### Exercise prompt
In this exercise, retype exactly the lines from the start of the entries through the line bearing "ICI Hopper - dal", leaving every picture out.
"""
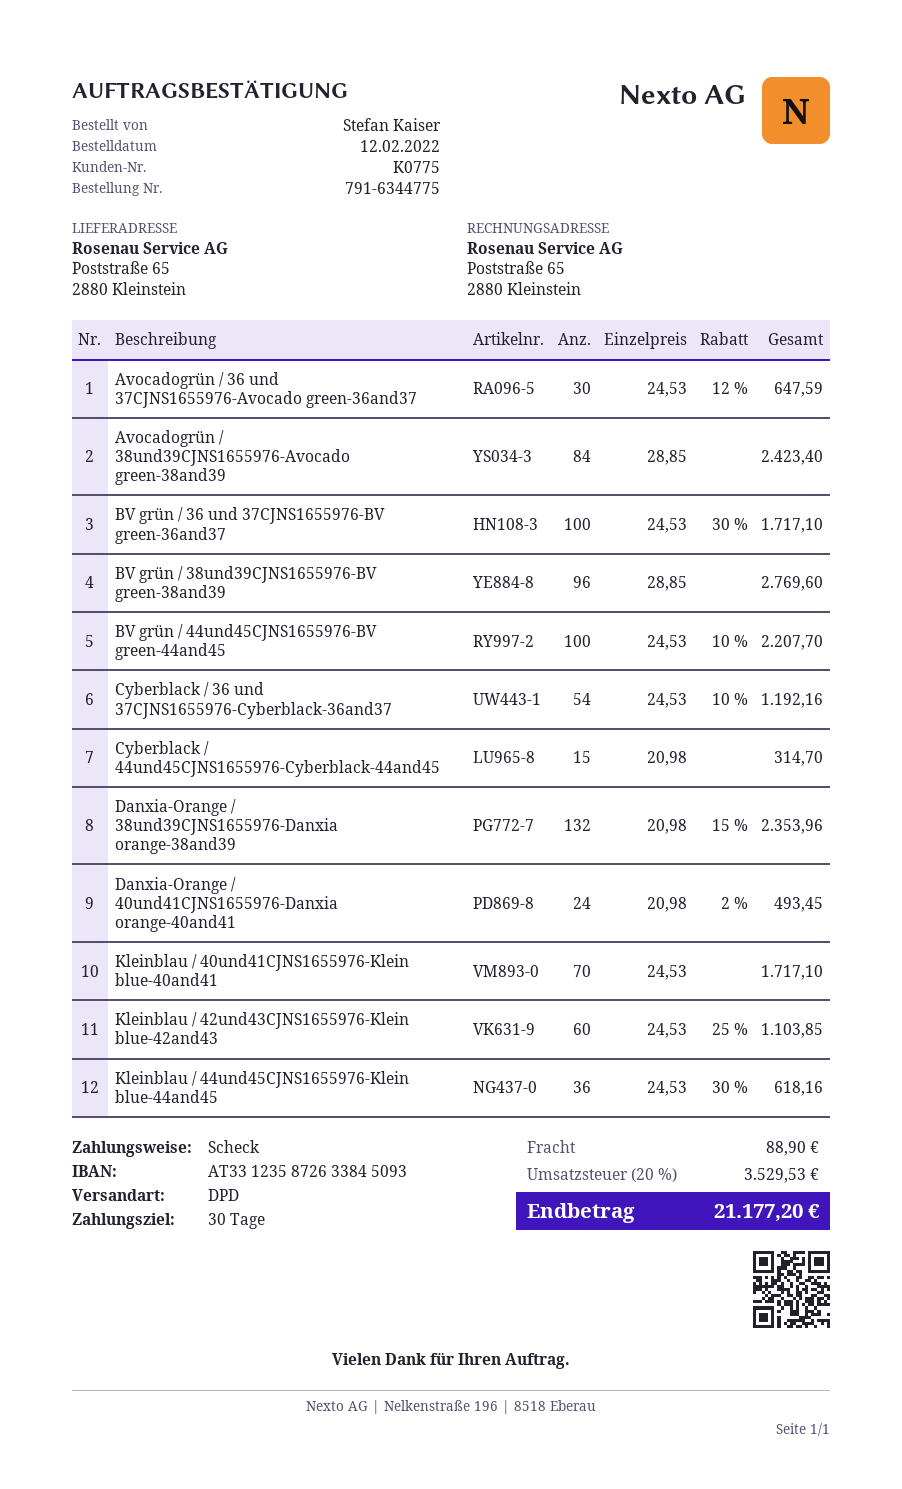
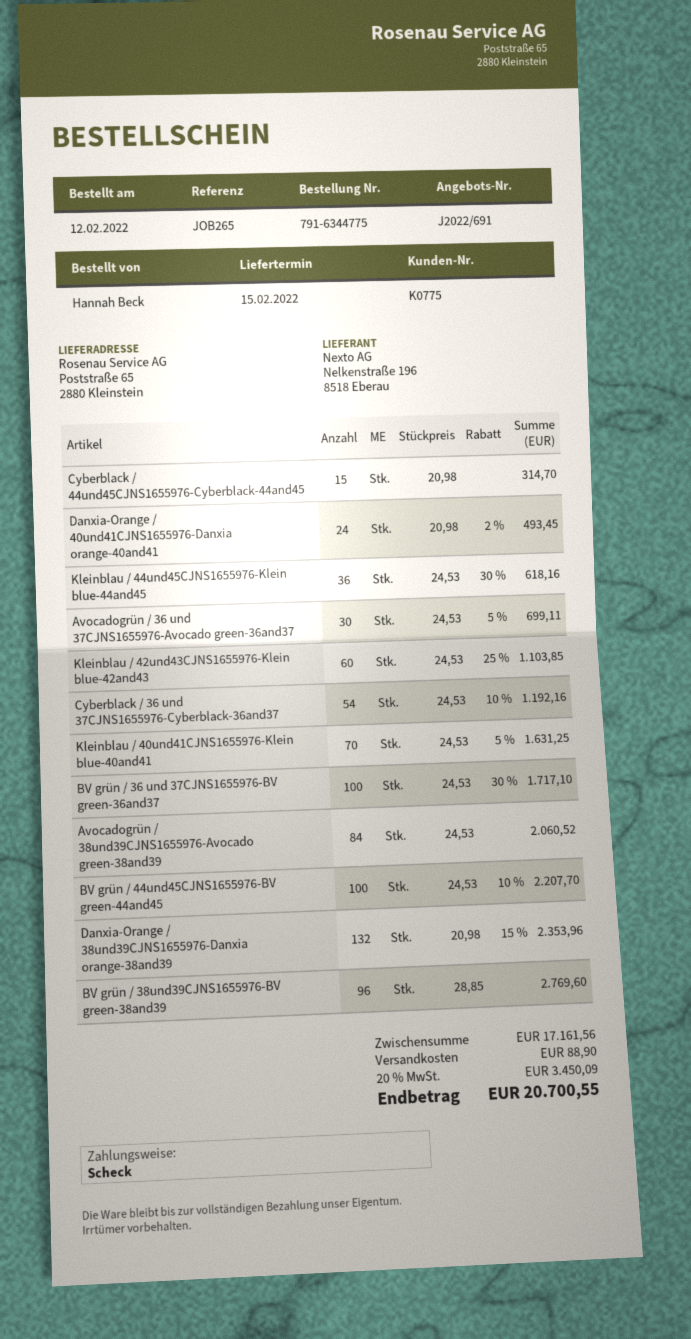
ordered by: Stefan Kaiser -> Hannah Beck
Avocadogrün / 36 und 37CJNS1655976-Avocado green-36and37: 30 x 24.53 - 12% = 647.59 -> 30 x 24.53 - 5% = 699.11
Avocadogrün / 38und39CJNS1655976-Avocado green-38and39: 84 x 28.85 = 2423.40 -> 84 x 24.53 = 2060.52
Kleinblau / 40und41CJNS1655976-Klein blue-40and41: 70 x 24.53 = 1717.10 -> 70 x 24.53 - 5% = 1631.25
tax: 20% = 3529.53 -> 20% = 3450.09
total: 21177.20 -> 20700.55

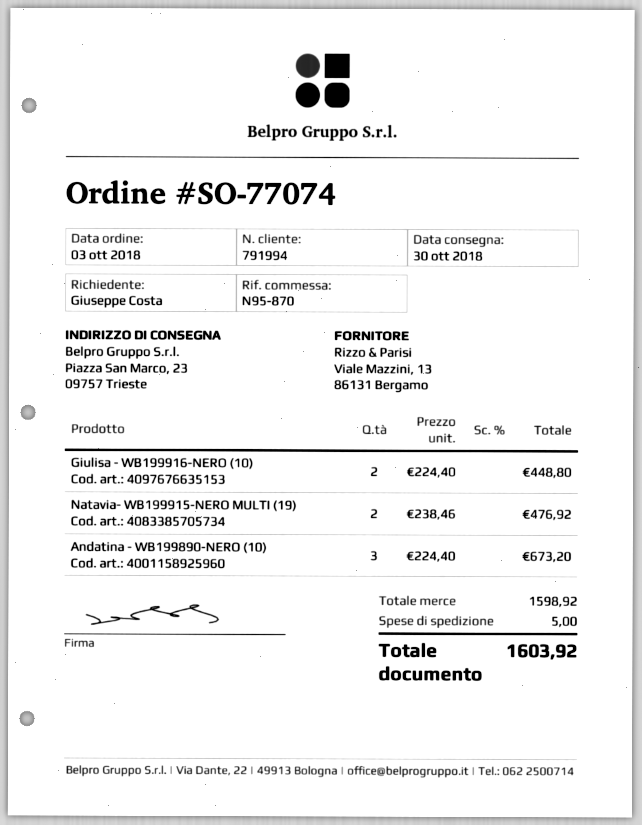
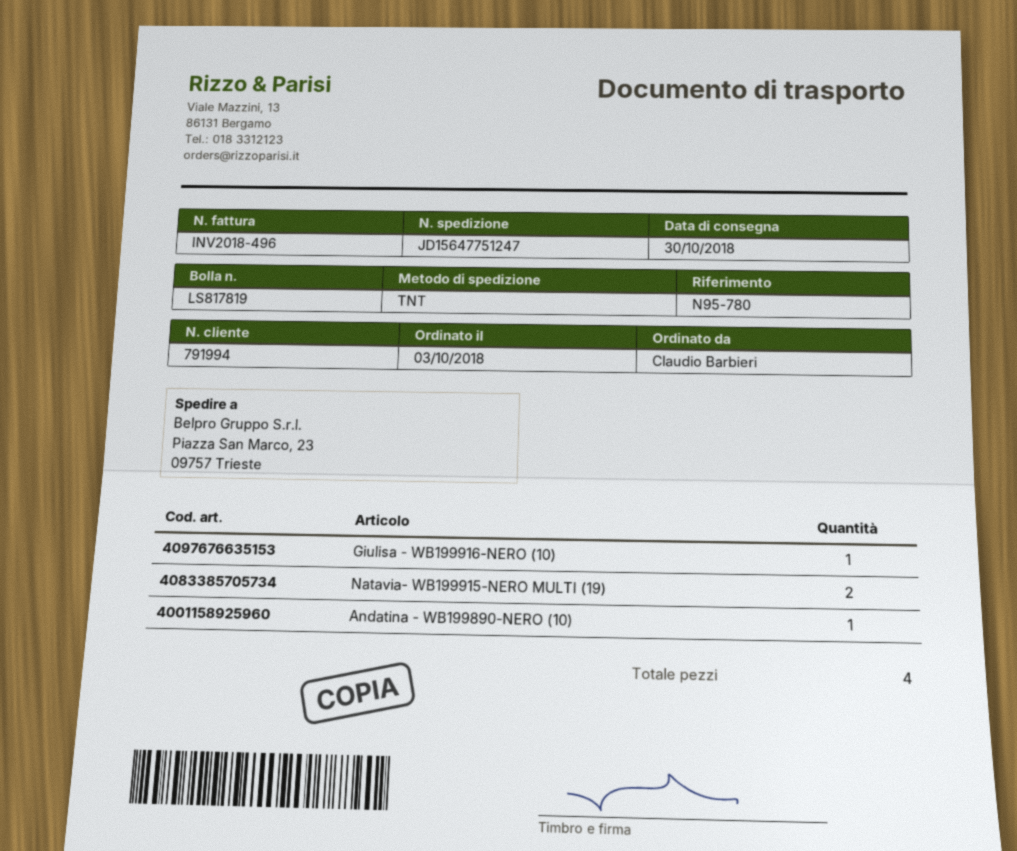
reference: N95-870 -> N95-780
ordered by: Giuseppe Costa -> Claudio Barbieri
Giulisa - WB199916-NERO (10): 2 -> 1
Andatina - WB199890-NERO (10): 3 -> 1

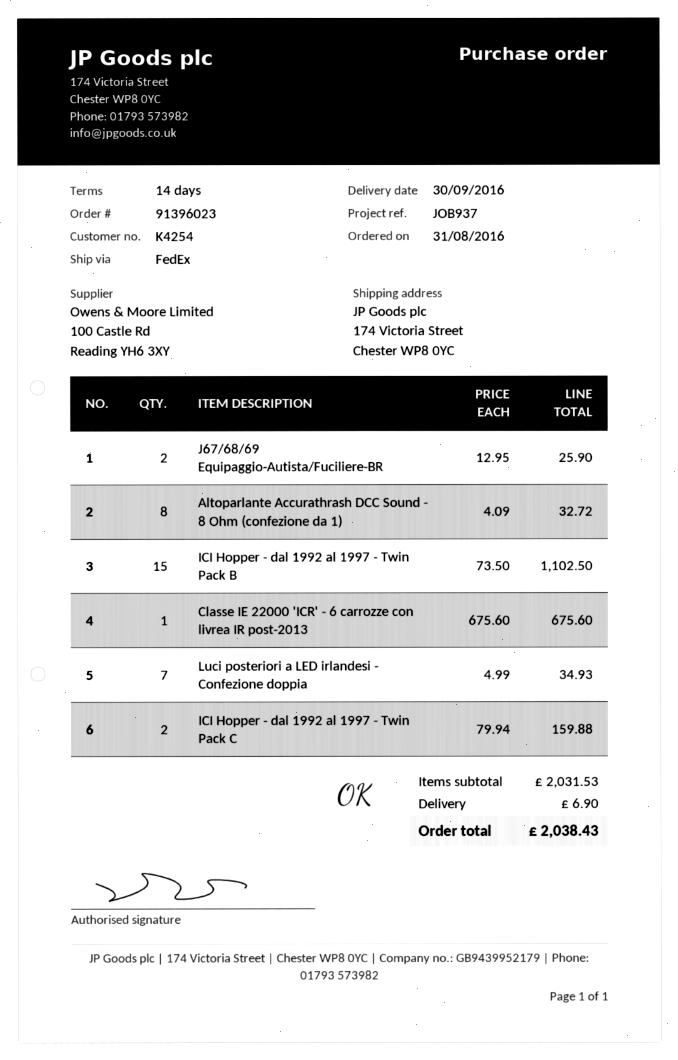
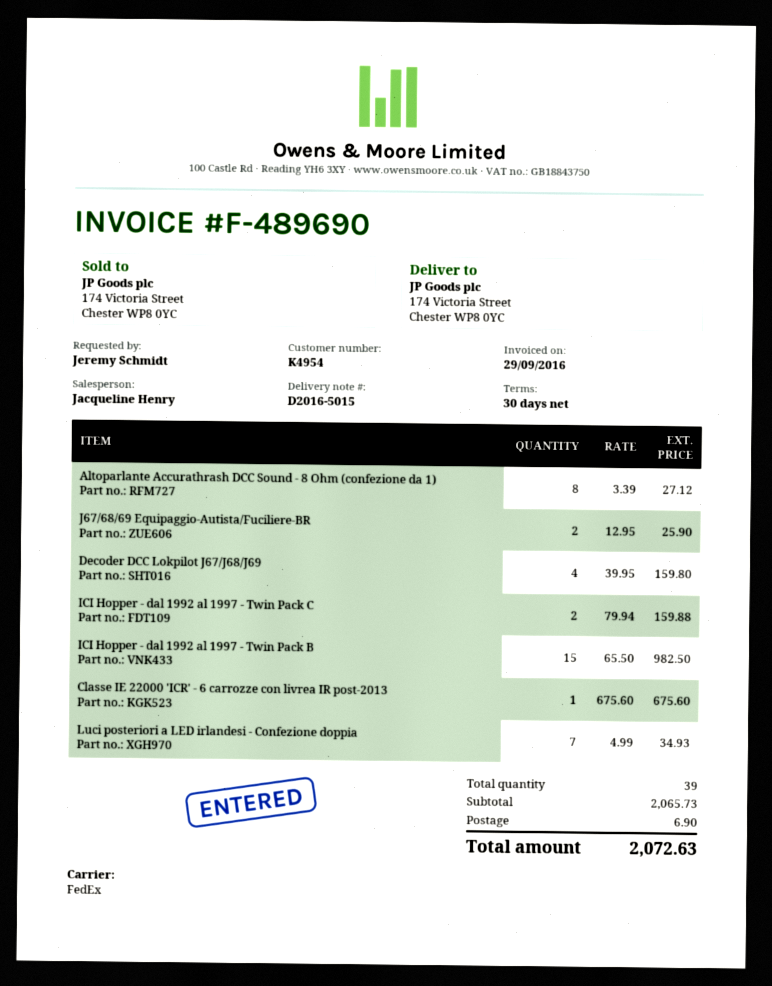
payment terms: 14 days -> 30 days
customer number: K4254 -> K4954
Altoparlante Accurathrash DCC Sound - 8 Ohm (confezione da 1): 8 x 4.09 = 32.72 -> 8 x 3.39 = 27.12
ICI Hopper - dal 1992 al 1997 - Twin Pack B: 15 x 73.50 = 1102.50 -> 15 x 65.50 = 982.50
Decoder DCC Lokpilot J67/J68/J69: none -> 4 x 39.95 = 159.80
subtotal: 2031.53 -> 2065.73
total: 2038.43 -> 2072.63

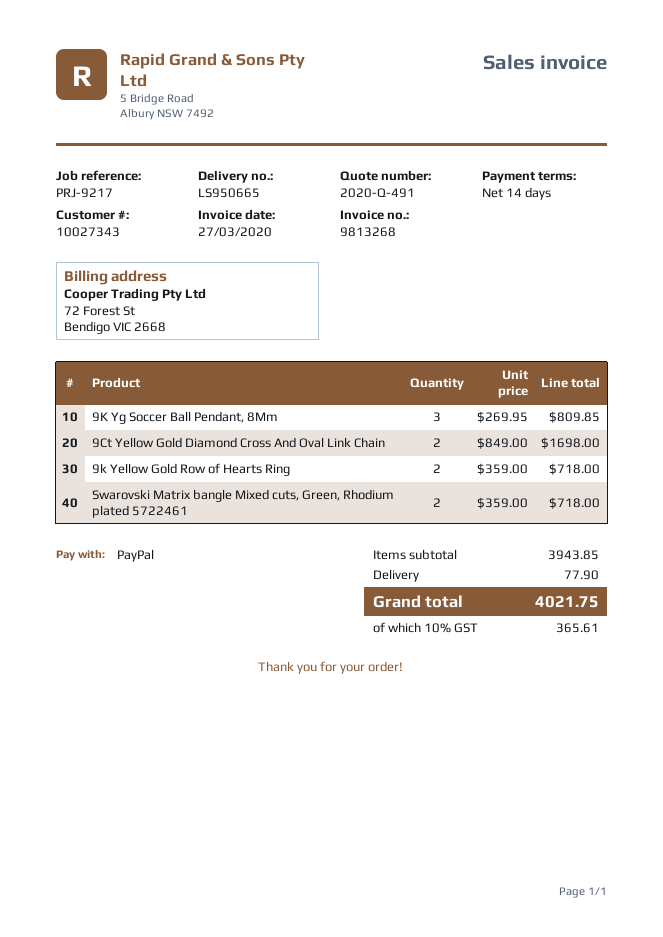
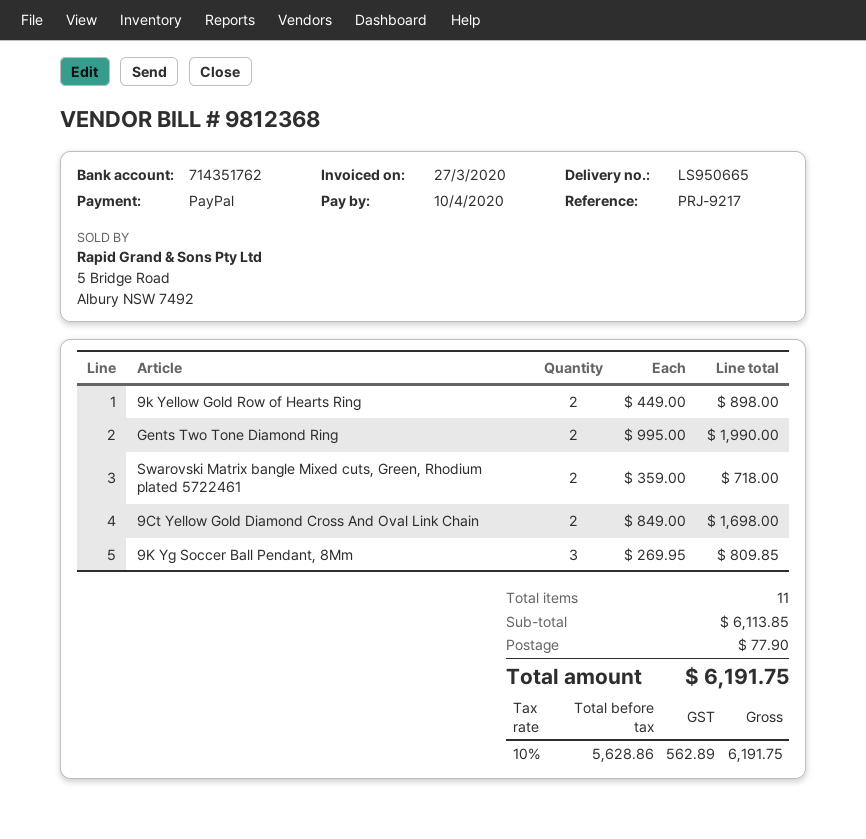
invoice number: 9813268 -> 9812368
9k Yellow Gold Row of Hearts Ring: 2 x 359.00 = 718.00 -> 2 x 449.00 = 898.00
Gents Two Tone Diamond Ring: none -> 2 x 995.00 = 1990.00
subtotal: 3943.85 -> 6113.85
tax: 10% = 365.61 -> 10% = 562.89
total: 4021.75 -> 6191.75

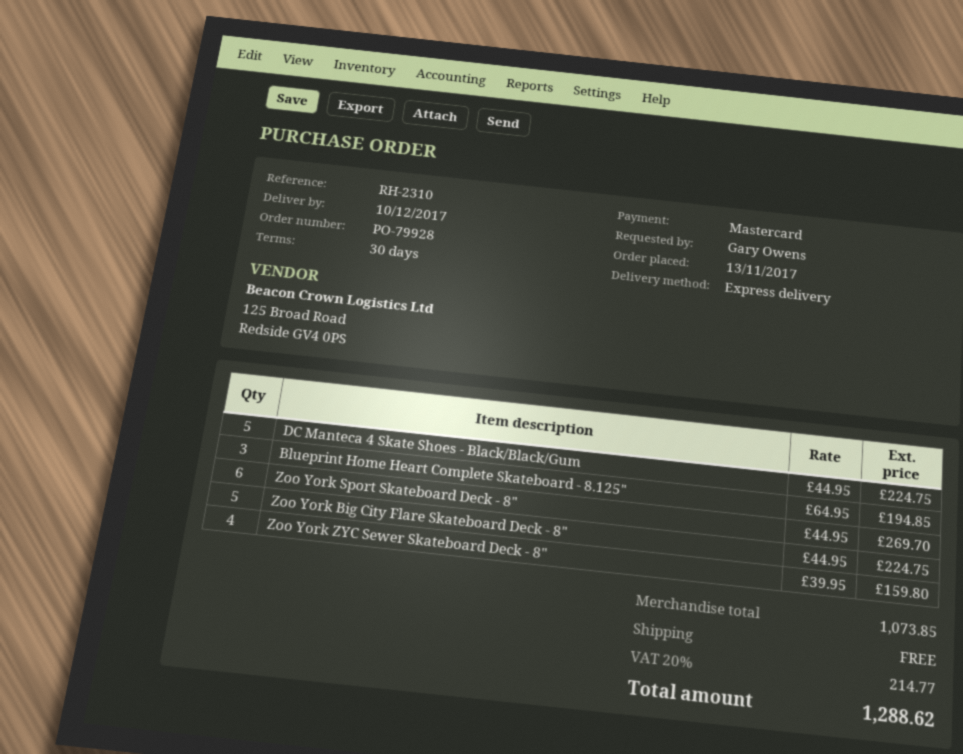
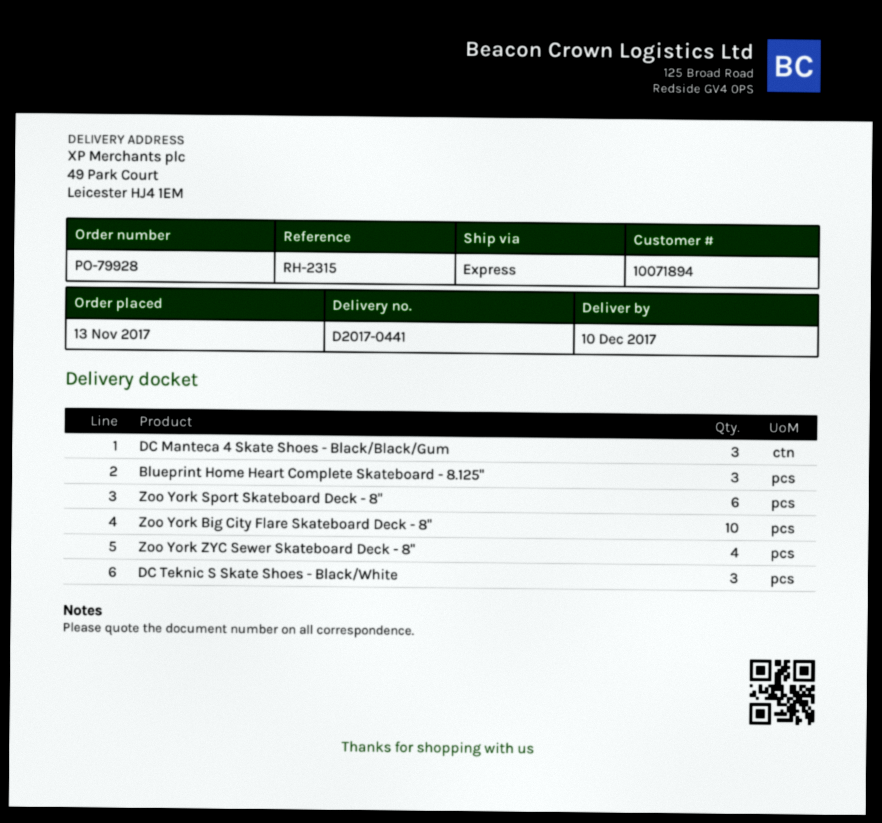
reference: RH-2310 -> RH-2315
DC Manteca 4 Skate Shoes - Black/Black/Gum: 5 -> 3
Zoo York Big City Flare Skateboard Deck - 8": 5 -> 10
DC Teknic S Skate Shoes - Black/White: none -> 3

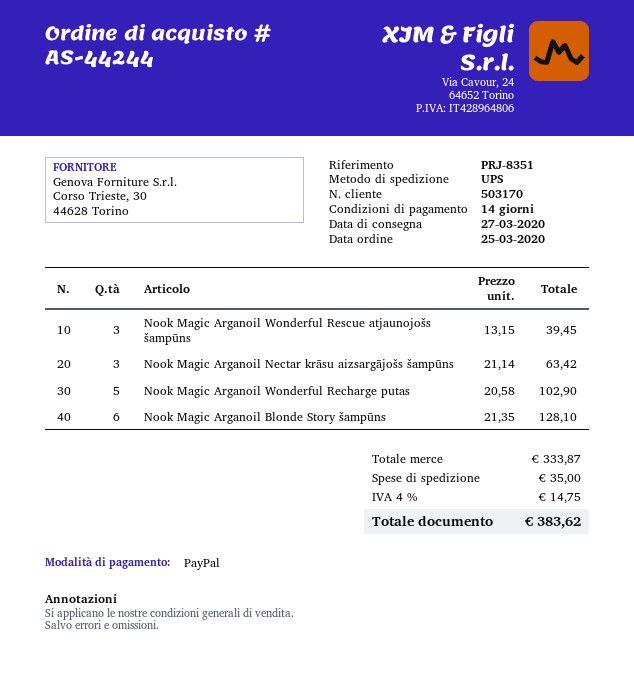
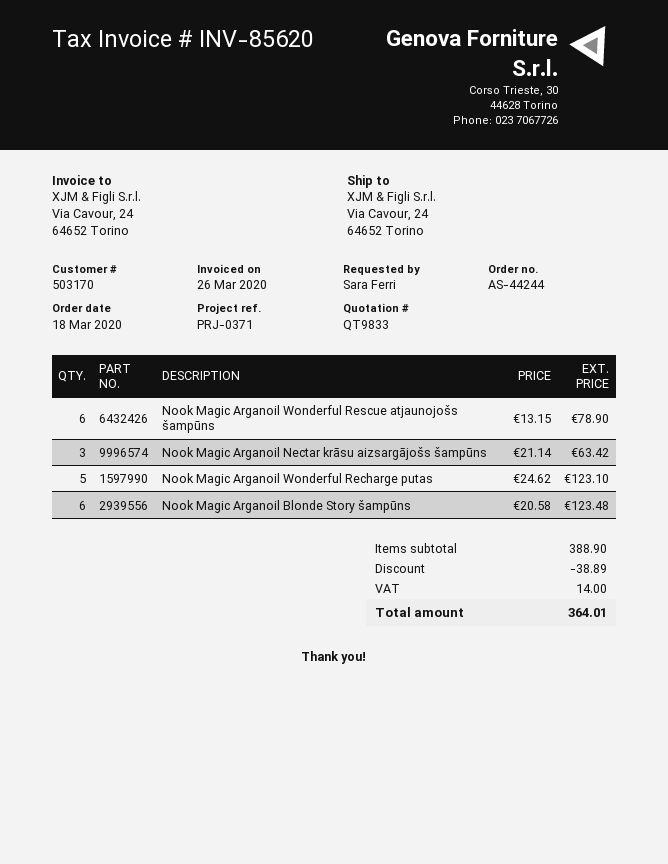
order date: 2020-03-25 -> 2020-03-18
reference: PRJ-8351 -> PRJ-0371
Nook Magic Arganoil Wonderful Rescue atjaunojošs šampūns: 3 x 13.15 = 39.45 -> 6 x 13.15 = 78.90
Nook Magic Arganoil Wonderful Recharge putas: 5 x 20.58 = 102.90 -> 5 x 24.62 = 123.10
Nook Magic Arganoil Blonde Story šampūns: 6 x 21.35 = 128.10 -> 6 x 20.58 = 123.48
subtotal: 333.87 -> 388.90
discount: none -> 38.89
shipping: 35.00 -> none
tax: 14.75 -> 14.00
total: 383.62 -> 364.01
"""
### Result of the exercise
ordered by: Stefan Kaiser -> Hannah Beck
Avocadogrün / 36 und 37CJNS1655976-Avocado green-36and37: 30 x 24.53 - 12% = 647.59 -> 30 x 24.53 - 5% = 699.11
Avocadogrün / 38und39CJNS1655976-Avocado green-38and39: 84 x 28.85 = 2423.40 -> 84 x 24.53 = 2060.52
Kleinblau / 40und41CJNS1655976-Klein blue-40and41: 70 x 24.53 = 1717.10 -> 70 x 24.53 - 5% = 1631.25
tax: 20% = 3529.53 -> 20% = 3450.09
total: 21177.20 -> 20700.55

reference: N95-870 -> N95-780
ordered by: Giuseppe Costa -> Claudio Barbieri
Giulisa - WB199916-NERO (10): 2 -> 1
Andatina - WB199890-NERO (10): 3 -> 1

payment terms: 14 days -> 30 days
customer number: K4254 -> K4954
Altoparlante Accurathrash DCC Sound - 8 Ohm (confezione da 1): 8 x 4.09 = 32.72 -> 8 x 3.39 = 27.12
ICI Hopper - dal 1992 al 1997 - Twin Pack B: 15 x 73.50 = 1102.50 -> 15 x 65.50 = 982.50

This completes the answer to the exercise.